How can I prevent this N+1 query with Active Storage and a few associated models?

Hi,

After introducing Active Storage into one of my models I’m experiencing an N+1 query on active_storage_attachments that I can’t quite figure out how to resolve.

Here’s my associations:

class Course < ApplicationRecord
  has_many :sections
  has_many :lessons, through: :sections
end

class Section < ApplicationRecord
  belongs_to :course

  has_many :lessons
  has_many :videos, through: :lessons
end

class Lesson < ApplicationRecord
  belongs_to :section

  has_many_attached :downloads

  has_one :course, through: :section
  has_one :video
end

class Video < ApplicationRecord
  belongs_to :lesson

  has_one :course, through: :lesson
end

My goal is to be able to build a table of contents and loop through all of the sections and display a list of sections, lessons, video durations and display a number of files for each lesson. All of this is working except for the N+1 query.

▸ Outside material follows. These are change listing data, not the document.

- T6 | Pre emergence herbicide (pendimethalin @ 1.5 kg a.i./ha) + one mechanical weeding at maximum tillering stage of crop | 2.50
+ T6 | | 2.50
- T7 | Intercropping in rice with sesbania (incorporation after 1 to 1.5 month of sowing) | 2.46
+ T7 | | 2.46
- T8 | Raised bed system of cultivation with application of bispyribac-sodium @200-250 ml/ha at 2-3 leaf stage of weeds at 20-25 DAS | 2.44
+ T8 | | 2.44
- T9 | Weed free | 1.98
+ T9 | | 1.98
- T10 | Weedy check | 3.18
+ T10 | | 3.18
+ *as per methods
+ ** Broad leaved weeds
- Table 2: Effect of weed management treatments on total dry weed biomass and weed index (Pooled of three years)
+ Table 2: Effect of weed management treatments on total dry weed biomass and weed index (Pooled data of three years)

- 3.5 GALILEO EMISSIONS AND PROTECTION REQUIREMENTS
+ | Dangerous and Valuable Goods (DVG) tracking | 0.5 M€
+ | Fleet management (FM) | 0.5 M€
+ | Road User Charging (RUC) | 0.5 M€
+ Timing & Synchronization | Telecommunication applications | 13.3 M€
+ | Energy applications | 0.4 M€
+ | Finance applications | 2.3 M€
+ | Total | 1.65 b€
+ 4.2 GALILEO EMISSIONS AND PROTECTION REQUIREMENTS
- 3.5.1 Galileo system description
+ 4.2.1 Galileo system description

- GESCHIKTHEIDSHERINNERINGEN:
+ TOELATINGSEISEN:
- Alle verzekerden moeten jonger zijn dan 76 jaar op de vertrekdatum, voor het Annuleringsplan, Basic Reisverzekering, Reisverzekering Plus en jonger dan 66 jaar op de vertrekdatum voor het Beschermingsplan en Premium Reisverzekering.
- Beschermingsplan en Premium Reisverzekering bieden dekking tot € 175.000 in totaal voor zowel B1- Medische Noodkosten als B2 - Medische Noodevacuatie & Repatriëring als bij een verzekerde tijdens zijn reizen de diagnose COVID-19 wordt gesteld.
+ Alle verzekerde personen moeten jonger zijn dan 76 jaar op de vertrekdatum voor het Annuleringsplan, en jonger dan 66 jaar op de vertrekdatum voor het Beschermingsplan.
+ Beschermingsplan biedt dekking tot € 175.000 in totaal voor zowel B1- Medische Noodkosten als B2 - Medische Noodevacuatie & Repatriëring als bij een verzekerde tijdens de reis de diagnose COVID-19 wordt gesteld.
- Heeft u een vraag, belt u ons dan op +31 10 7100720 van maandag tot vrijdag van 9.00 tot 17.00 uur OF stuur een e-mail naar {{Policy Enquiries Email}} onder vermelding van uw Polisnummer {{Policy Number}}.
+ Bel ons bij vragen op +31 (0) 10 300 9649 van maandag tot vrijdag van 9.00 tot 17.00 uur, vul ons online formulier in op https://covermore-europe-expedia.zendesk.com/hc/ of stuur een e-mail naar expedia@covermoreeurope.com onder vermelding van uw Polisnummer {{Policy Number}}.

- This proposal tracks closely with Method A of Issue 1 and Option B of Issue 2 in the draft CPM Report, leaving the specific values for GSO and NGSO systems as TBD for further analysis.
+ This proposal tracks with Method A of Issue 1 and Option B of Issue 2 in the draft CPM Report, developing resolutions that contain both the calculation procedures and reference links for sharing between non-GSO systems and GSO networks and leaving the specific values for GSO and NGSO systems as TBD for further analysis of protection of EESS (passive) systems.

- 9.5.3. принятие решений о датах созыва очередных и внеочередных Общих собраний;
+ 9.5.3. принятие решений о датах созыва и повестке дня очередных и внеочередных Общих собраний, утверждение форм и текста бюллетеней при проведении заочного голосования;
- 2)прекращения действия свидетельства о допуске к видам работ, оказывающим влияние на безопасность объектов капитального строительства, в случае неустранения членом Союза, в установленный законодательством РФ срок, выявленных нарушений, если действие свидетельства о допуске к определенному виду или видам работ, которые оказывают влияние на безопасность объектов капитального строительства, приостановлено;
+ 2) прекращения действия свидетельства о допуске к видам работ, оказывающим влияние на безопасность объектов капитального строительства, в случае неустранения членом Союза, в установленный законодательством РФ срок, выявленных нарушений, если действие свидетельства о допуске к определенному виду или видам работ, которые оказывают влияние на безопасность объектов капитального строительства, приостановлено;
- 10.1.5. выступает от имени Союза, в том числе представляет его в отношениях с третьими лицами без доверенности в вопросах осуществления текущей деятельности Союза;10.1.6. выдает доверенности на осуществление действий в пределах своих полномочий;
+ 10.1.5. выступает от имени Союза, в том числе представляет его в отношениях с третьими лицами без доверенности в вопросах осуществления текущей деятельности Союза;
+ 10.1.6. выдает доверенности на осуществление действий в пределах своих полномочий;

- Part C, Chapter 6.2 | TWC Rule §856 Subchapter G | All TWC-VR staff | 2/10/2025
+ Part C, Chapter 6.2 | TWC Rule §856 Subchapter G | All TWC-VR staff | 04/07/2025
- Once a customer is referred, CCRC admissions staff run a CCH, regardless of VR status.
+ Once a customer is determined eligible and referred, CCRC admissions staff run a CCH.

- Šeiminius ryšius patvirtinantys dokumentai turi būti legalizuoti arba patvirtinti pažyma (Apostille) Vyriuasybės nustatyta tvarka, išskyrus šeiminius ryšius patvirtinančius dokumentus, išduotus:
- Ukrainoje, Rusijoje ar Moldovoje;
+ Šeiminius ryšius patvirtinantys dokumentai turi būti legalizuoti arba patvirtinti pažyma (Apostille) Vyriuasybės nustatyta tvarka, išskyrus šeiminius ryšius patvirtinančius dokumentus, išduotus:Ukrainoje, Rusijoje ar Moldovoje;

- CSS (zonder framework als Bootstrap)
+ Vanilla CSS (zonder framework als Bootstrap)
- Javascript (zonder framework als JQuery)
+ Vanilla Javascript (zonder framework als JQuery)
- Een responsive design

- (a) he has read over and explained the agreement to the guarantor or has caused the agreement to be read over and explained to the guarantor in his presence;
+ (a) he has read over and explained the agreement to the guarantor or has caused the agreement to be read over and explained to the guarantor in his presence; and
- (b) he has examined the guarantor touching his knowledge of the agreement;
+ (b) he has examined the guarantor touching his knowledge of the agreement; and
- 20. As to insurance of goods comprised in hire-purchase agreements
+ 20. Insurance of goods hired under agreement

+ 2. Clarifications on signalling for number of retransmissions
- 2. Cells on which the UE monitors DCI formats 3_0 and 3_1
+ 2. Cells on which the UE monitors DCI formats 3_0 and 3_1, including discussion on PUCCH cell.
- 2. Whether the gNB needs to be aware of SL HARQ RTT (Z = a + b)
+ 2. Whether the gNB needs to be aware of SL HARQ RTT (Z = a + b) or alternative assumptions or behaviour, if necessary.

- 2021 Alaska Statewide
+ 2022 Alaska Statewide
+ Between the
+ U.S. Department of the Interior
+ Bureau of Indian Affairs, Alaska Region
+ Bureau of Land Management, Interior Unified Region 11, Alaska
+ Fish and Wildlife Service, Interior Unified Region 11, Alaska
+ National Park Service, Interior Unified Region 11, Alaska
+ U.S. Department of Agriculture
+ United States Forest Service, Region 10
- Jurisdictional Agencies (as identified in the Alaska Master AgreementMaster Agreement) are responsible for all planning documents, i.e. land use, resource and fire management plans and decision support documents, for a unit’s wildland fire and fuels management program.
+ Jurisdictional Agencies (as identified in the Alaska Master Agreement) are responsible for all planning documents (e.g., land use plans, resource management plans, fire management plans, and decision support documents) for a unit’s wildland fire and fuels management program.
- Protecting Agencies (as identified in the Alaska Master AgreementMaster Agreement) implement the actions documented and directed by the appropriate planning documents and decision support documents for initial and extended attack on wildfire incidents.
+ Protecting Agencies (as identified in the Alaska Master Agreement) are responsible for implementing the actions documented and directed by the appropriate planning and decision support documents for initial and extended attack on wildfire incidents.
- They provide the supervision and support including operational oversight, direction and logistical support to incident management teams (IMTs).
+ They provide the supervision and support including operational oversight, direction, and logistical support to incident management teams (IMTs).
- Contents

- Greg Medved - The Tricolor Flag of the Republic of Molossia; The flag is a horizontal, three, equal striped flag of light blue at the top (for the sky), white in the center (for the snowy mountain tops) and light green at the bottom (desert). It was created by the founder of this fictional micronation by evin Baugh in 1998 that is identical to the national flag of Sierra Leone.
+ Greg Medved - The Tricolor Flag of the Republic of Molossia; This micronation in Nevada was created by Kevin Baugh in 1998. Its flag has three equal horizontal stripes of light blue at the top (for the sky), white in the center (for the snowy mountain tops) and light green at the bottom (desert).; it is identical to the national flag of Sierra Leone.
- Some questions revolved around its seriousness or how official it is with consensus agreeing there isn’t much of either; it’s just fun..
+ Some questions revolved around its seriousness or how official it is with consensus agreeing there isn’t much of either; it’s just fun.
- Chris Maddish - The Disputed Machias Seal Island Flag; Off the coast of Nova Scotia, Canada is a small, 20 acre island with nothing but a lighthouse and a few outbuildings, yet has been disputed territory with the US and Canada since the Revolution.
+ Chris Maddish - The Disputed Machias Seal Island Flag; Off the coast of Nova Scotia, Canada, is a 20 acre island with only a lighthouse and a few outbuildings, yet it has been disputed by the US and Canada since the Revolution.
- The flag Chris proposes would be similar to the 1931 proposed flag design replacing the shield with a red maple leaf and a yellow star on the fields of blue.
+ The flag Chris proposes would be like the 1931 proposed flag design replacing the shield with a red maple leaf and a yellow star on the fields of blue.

Here’s my main controller query and view:

@sections = @course.sections.preload(:lessons, :videos).all
<% sections.each do |section| %>
  [REDACTING A BUNCH OF THINGS HERE, IT IS NOT IMPORTANT]

  <% section.lessons.each do |lesson| %>
    [REDACTING A BUNCH OF THINGS HERE, IT IS NOT IMPORTANT]
  
    <% lesson.downloads.includes(:blob).references(:blob).order(:filename).each do |download| %>
      [REDACTING A BUNCH OF THINGS HERE, IT IS NOT IMPORTANT]
    <% end %>
  <% end %>
<% end %>
  • The includes the blob query so I can sort the downloads by filename, I’m not sure if there’s a better way but I get the N+1 query with and without this part

I tried a bunch of combinations of things unsuccessfully. No matter what I try I end up with this query executing 212 times (1 for each lesson):

SQL (1.4ms)  SELECT "active_storage_attachments"."id" AS t0_r0, "active_storage_attachments"."name" AS t0_r1, "active_storage_attachments"."record_type" AS t0_r2, "active_storage_attachments"."record_id" AS t0_r3, "active_storage_attachments"."blob_id" AS t0_r4, "active_storage_attachments"."created_at" AS t0_r5, "active_storage_blobs"."id" AS t1_r0, "active_storage_blobs"."key" AS t1_r1, "active_storage_blobs"."filename" AS t1_r2, "active_storage_blobs"."content_type" AS t1_r3, "active_storage_blobs"."metadata" AS t1_r4, "active_storage_blobs"."service_name" AS t1_r5, "active_storage_blobs"."byte_size" AS t1_r6, "active_storage_blobs"."checksum" AS t1_r7, "active_storage_blobs"."created_at" AS t1_r8 FROM "active_storage_attachments" LEFT OUTER JOIN "active_storage_blobs" ON "active_storage_blobs"."id" = "active_storage_attachments"."blob_id" WHERE "active_storage_attachments"."record_id" = $1 AND "active_storage_attachments"."record_type" = $2 AND "active_storage_attachments"."name" = $3 ORDER BY "filename" ASC  [["record_id", 208], ["record_type", "Lesson"], ["name", "downloads"]]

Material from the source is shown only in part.